▸ **Task item**:
Say how many lines in the records hold the word "яким", and give nothing but that number.

[Given entries Boundary: Start]

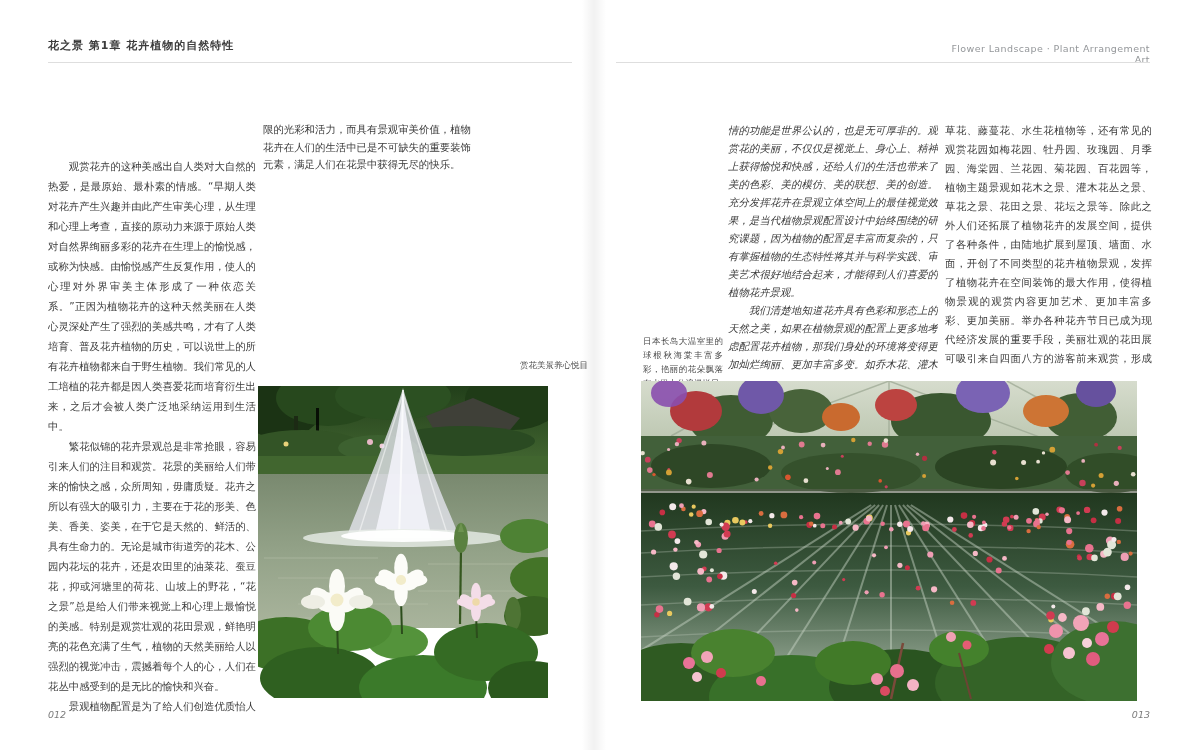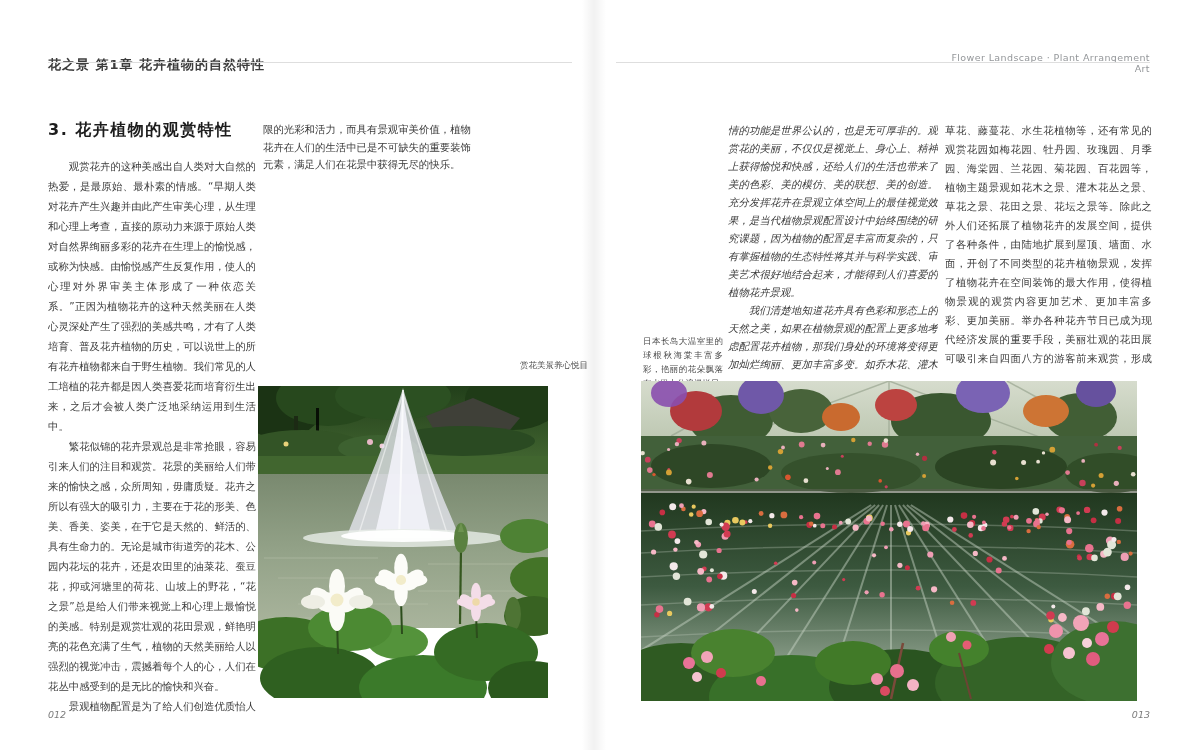--- a/index.html
+++ b/index.html
@@ -1,21 +1,21 @@
 <!DOCTYPE html>
 <html><head>
 <meta charset="utf-8">
 <style>
   html,body{margin:0;padding:0;background:#ffffff;}
   .spread{position:relative;width:1188px;height:750px;background:#ffffff;overflow:hidden;
           font-family:"DejaVu Sans",sans-serif;}
   .fold{position:absolute;left:582px;top:0;width:24px;height:750px;
         background:linear-gradient(90deg,rgba(0,0,0,0) 0%,rgba(0,0,0,0.055) 50%,rgba(0,0,0,0) 100%);}
-  .hdr-left{position:absolute;left:48px;top:56px;font-size:13px;font-weight:bold;color:#3c3c3c;letter-spacing:1px;}
-  .hdr-right{position:absolute;left:938px;top:52px;width:212px;text-align:right;font-size:9.5px;color:#94979a;letter-spacing:0.4px;}
+  .hdr-left{position:absolute;left:48px;top:38px;font-size:11px;font-weight:bold;color:#3c3c3c;letter-spacing:1px;}
+  .hdr-right{position:absolute;left:938px;top:43px;width:212px;text-align:right;font-size:9.5px;color:#94979a;letter-spacing:0.4px;}
   .hdr-rule{position:absolute;top:62px;height:1px;background:#dedede;}
   .rule-l{left:48px;width:524px;}
   .rule-r{left:616px;width:534px;}
   .page-title{position:absolute;left:48px;top:120px;font-size:16px;font-weight:bold;color:#1c1c1c;letter-spacing:1.5px;}
   .col{position:absolute;overflow:hidden;}
   .col p{margin:0;font-size:10.4px;color:#3b3b3b;text-align:justify;}
   .colA{left:48px;top:156px;width:208px;height:558px;}  .colA p{line-height:20px;}
   .colB{left:263px;top:121px;width:208px;height:260px;} .colB p{line-height:17.6px;}
   .colC{left:728px;top:121px;width:210px;height:254px;font-style:italic;} .colC p{line-height:18px;}
   .colD{left:945px;top:121px;width:207px;height:246px;} .colD p{line-height:19px;}
@@ -33,21 +33,20 @@
 </head>
 <body>
 
 <div class="spread">
 
   <div class="hdr-left">花之景 第1章 花卉植物的自然特性</div>
   <div class="hdr-right">Flower Landscape · Plant Arrangement Art</div>
   <div class="hdr-rule rule-l"></div>
   <div class="hdr-rule rule-r"></div>
 
-  <div class="page-title">3. 花卉植物的观赏特性</div>
 
   <div class="col colA">
     <p class="indent">观赏花卉的这种美感出自人类对大自然的热爱，是最原始、最朴素的情感。“早期人类对花卉产生兴趣并由此产生审美心理，从生理和心理上考查，直接的原动力来源于原始人类对自然界绚丽多彩的花卉在生理上的愉悦感，或称为快感。由愉悦感产生反复作用，使人的心理对外界审美主体形成了一种依恋关系。”正因为植物花卉的这种天然美丽在人类心灵深处产生了强烈的美感共鸣，才有了人类培育、普及花卉植物的历史，可以说世上的所有花卉植物都来自于野生植物。我们常见的人工培植的花卉都是因人类喜爱花而培育衍生出来，之后才会被人类广泛地采纳运用到生活中。</p>
     <p class="indent">繁花似锦的花卉景观总是非常抢眼，容易引来人们的注目和观赏。花景的美丽给人们带来的愉快之感，众所周知，毋庸质疑。花卉之所以有强大的吸引力，主要在于花的形美、色美、香美、姿美，在于它是天然的、鲜活的、具有生命力的。无论是城市街道旁的花木、公园内花坛的花卉，还是农田里的油菜花、蚕豆花，抑或河塘里的荷花、山坡上的野花，“花之景”总是给人们带来视觉上和心理上最愉悦的美感。特别是观赏壮观的花田景观，鲜艳明亮的花色充满了生气，植物的天然美丽给人以强烈的视觉冲击，震撼着每个人的心，人们在花丛中感受到的是无比的愉快和兴奋。</p>
     <p class="indent">景观植物配置是为了给人们创造优质怡人的、可观可赏的、可获得身心愉悦的美好生活环境。构成美景的花卉要素是植物配置设计中必不可少的内容。有花的景，景色则增添了无</p>
   </div>
 
   <div class="col colB">
     <p>限的光彩和活力，而具有景观审美价值，植物花卉在人们的生活中已是不可缺失的重要装饰元素，满足人们在花景中获得无尽的快乐。</p>
   </div>

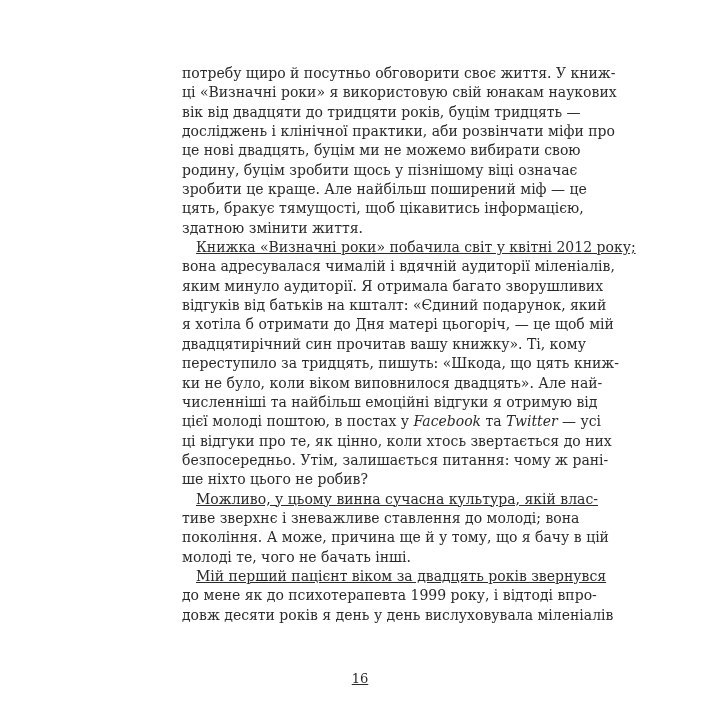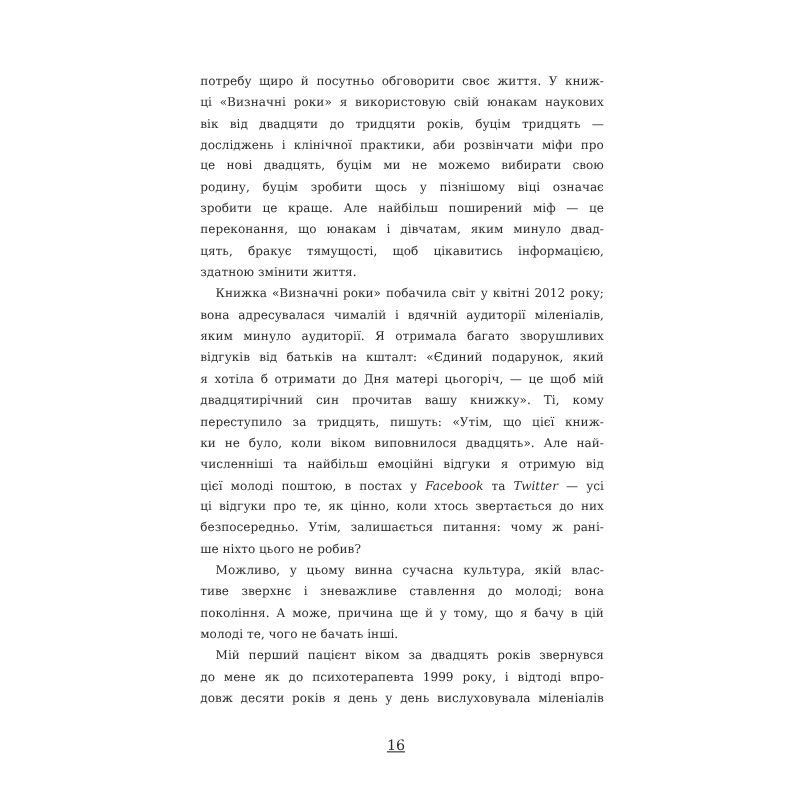--- a/index.html
+++ b/index.html
@@ -1,54 +1,53 @@
 <!DOCTYPE html>
 <html><head>
 <meta charset="utf-8">
 <style>
   html, body { margin:0; padding:0; background:#ffffff; }
   body { width:720px; height:720px; position:relative; overflow:hidden; }
   .page {
     position:absolute; left:182px; top:64px; width:367px;
     font-family:"DejaVu Serif", "Liberation Serif", serif;
-    font-size:11px; line-height:19.35px; color:#2b2b2b;
+    font-size:14px; line-height:19.35px; color:#2b2b2b;
   }
   .line { display:block; white-space:nowrap; height:19.35px; text-align:justify; text-align-last:justify; }
   .line.last { text-align-last:left; }
-  .line.indent { padding-left:14px; }
+  .line.indent { padding-left:14px;text-decoration:underline; }
   .page-number {
     position:absolute; left:0; width:720px; top:671px; text-align:center;
     font-family:"DejaVu Serif", "Liberation Serif", serif; font-size:13px; color:#2b2b2b;text-decoration:underline;
   }
   i { }
 </style>
 </head>
 <body>
 
 <div class="page">
   <div>
     <span class="line">потребу щиро й посутньо обговорити своє життя. У книж-</span>
     <span class="line">ці «Визначні роки» я використовую свій юнакам наукових</span>
     <span class="line">вік від двадцяти до тридцяти років, буцім тридцять —</span>
     <span class="line">досліджень і клінічної практики, аби розвінчати міфи про</span>
     <span class="line">це нові двадцять, буцім ми не можемо вибирати свою</span>
     <span class="line">родину, буцім зробити щось у пізнішому віці означає</span>
     <span class="line">зробити це краще. Але найбільш поширений міф — це</span>
-    <span class="line">переконання, що юнакам і дівчатам, яким минуло двад-</span>
     <span class="line">цять, бракує тямущості, щоб цікавитись інформацією,</span>
     <span class="line last">здатною змінити життя.</span>
   </div>
   <div>
     <span class="line indent">Книжка «Визначні роки» побачила світ у квітні 2012 року;</span>
     <span class="line">вона адресувалася чималій і вдячній аудиторії міленіалів,</span>
     <span class="line">яким минуло аудиторії. Я отримала багато зворушливих</span>
     <span class="line">відгуків від батьків на кшталт: «Єдиний подарунок, який</span>
     <span class="line">я хотіла б отримати до Дня матері цьогоріч, — це щоб мій</span>
     <span class="line">двадцятирічний син прочитав вашу книжку». Ті, кому</span>
-    <span class="line">переступило за тридцять, пишуть: «Утім, що цієї книж-</span>
+    <span class="line">переступило за тридцять, пишуть: «Шкода, що цять книж-</span>
     <span class="line">ки не було, коли віком виповнилося двадцять». Але най-</span>
     <span class="line">численніші та найбільш емоційні відгуки я отримую від</span>
     <span class="line">цієї молоді поштою, в постах у <i>Facebook</i> та <i>Twitter</i> — усі</span>
     <span class="line">ці відгуки про те, як цінно, коли хтось звертається до них</span>
     <span class="line">безпосередньо. Утім, залишається питання: чому ж рані-</span>
     <span class="line last">ше ніхто цього не робив?</span>
   </div>
   <div>
     <span class="line indent">Можливо, у цьому винна сучасна культура, якій влас-</span>
     <span class="line">тиве зверхнє і зневажливе ставлення до молоді; вона</span>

[Given entries Boundary: End]

▸ **Answer to this task**:
2